For Walker with Samaritan's Purse, however, the answer is clear.
"We are committed as an organization to bring them [volunteers] home," Walker told IRIN. Dr Kent Brantly, the first American to get Ebola, was working for a Samaritan's Purse clinic in Liberia when he contracted Ebola in July.
Walker said that during that first evacuation there were no clear procedures to follow. "We were making it up as we went," he said.
And none of it was easy.
"When you have an Ebola patient, you have significant restraints," said Walker.

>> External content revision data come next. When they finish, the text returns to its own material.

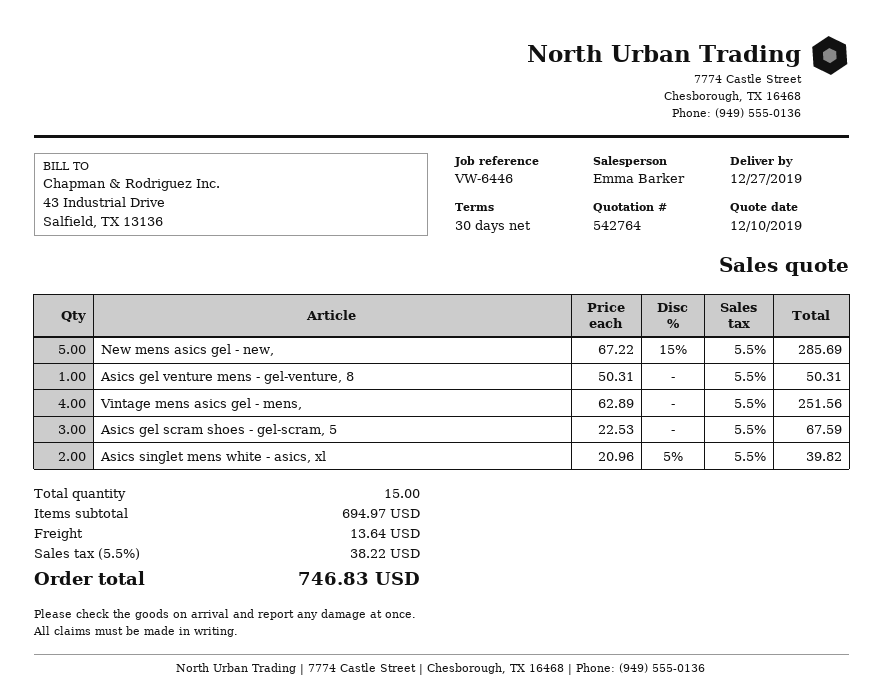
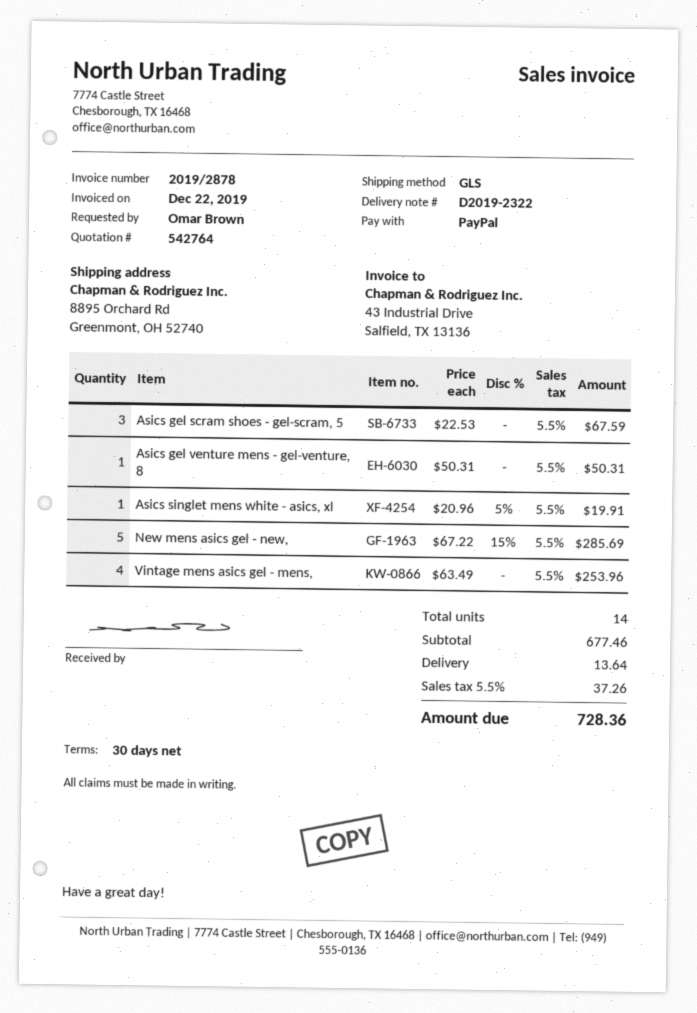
Vintage mens asics gel - mens,: 4 x 62.89 = 251.56 -> 4 x 63.49 = 253.96
Asics singlet mens white - asics, xl: 2 x 20.96 - 5% = 39.82 -> 1 x 20.96 - 5% = 19.91
total quantity: 15 -> 14
subtotal: 694.97 -> 677.46
tax: 5.5% = 38.22 -> 5.5% = 37.26
total: 746.83 -> 728.36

The plane needed to have an isolation chamber and a decontamination unit for people treating Brantly during the flight. Some countries restricted their airspace, as well, which complicated and lengthened the trip.
The most appropriate plane for the job, the Phoenix Air jet which has transported Brantly and many of the other American and European Ebola patients, is estimated to cost about $200,000 per trip. Walker said the Samaritan's Purse's insurance is going to cover it, but he doesn't take that fact for granted.
"There's a movement afoot," said Walker. "The insurance companies are looking to put in an Ebola waiver." Those waivers would limit coverage of Ebola-related evacuations.
That's something that the smaller missionary organization SIM USA is already experiencing.
"We have been scouring the marketplace for evacuation policies that do not have the Ebola exclusion," said George Salloum, vice-president of finance and operations at SIM USA, to cover more volunteers. But many of the insurance companies that he has looked at so far have been refusing to cover evacuations in the countries most heavily affected by the Ebola outbreak.
SIM USA had to evacuate two of its volunteers from Liberia in the past few months: first the missionary Nancy Writebol and then Dr Rick Sacra. After weeks of negotiation, they learned that their insurance provider, Aetna, will cover the cost of one of the evacuations but they are still waiting to hear about the second one. "It's a serious issue for us because it's hundreds of thousands of dollars," Salloum told IRIN, although he wouldn't say exactly how much. "The reality is that if no one is going to be covered, we'll have to re-evaluate [our presence in Liberia]," Salloum said. "We can't afford to take the liability."
Salloum said they can't afford to take on too many more volunteers, because of these unknown factors.
There are some rays of hope, however, Salloum said. The World Bank pledged another $100 million to set up a hub to recruit and train healthcare workers to respond to the crisis.
And tech billionaire Paul G. Allen, for example, announced last month that he was donating $100 million to the response including money to fund the development of two containment units that will be used for medical evacuations. His foundation also launched a special $2.5 million matching grant fund which would provide financial assistance to organizations that need help paying for evacuation costs. The Ebola Medevac Fund website was launched on 23 October, but by 6 November, it had only raised $22,533 eligible for the matching grant.
"There are people willing to cover the costs [of medevac]," he said. "We just need some coordination and that has not happened yet."